**Data for this task**
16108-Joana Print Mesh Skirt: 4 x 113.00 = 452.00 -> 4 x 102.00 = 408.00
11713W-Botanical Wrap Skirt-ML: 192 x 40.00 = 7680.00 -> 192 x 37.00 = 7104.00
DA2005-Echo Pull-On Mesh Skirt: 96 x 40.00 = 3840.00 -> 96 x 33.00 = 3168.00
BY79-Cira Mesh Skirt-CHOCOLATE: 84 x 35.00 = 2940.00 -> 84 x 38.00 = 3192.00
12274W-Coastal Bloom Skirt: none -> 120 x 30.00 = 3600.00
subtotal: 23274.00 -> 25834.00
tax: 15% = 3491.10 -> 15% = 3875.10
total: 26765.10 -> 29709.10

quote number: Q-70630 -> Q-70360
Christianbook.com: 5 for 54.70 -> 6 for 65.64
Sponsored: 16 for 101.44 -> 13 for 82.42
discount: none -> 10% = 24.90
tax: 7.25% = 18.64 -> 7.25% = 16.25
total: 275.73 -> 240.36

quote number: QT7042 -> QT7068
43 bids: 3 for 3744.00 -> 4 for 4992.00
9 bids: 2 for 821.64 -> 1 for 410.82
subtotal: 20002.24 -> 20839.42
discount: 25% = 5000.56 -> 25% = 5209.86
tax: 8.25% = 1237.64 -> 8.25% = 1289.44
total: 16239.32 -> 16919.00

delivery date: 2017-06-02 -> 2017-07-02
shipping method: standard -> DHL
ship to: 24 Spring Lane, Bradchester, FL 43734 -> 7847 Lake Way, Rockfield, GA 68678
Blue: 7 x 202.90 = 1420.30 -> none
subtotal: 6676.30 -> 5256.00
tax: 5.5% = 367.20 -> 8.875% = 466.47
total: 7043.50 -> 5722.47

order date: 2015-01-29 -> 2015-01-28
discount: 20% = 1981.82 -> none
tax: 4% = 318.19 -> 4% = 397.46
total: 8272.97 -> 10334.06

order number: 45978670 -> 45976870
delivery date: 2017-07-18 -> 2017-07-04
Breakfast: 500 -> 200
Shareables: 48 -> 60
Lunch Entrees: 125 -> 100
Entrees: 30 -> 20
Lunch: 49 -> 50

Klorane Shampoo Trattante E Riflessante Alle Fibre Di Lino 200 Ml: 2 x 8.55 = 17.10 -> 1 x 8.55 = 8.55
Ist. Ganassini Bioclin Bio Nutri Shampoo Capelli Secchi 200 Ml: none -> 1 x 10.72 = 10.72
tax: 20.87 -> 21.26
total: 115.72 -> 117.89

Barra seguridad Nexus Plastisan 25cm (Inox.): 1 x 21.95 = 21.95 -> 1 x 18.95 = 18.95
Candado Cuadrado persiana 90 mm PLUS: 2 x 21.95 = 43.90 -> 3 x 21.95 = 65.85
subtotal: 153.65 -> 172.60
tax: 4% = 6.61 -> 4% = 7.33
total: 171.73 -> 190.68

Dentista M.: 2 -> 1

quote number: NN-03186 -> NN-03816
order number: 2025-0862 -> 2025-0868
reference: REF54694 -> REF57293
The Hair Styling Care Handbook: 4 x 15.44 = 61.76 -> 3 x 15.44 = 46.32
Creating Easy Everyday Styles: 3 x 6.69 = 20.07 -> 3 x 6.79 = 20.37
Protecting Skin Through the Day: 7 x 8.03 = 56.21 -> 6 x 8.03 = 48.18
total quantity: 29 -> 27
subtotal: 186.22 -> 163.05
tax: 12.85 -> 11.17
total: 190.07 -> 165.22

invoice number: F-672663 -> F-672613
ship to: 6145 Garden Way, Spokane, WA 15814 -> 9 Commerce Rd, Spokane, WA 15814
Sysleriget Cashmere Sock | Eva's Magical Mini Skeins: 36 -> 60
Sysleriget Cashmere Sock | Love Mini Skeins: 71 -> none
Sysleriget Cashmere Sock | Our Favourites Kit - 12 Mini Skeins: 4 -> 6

**Activity**
Where the listing above has a line with "11713W-Botanical Wrap Skirt-ML: 192", start there, and output every line exactly through the line with "discount: 25% = 5000.56 -> 25% = 5209.86", which is also included.

**Response to this exercise**
11713W-Botanical Wrap Skirt-ML: 192 x 40.00 = 7680.00 -> 192 x 37.00 = 7104.00
DA2005-Echo Pull-On Mesh Skirt: 96 x 40.00 = 3840.00 -> 96 x 33.00 = 3168.00
BY79-Cira Mesh Skirt-CHOCOLATE: 84 x 35.00 = 2940.00 -> 84 x 38.00 = 3192.00
12274W-Coastal Bloom Skirt: none -> 120 x 30.00 = 3600.00
subtotal: 23274.00 -> 25834.00
tax: 15% = 3491.10 -> 15% = 3875.10
total: 26765.10 -> 29709.10

quote number: Q-70630 -> Q-70360
Christianbook.com: 5 for 54.70 -> 6 for 65.64
Sponsored: 16 for 101.44 -> 13 for 82.42
discount: none -> 10% = 24.90
tax: 7.25% = 18.64 -> 7.25% = 16.25
total: 275.73 -> 240.36

quote number: QT7042 -> QT7068
43 bids: 3 for 3744.00 -> 4 for 4992.00
9 bids: 2 for 821.64 -> 1 for 410.82
subtotal: 20002.24 -> 20839.42
discount: 25% = 5000.56 -> 25% = 5209.86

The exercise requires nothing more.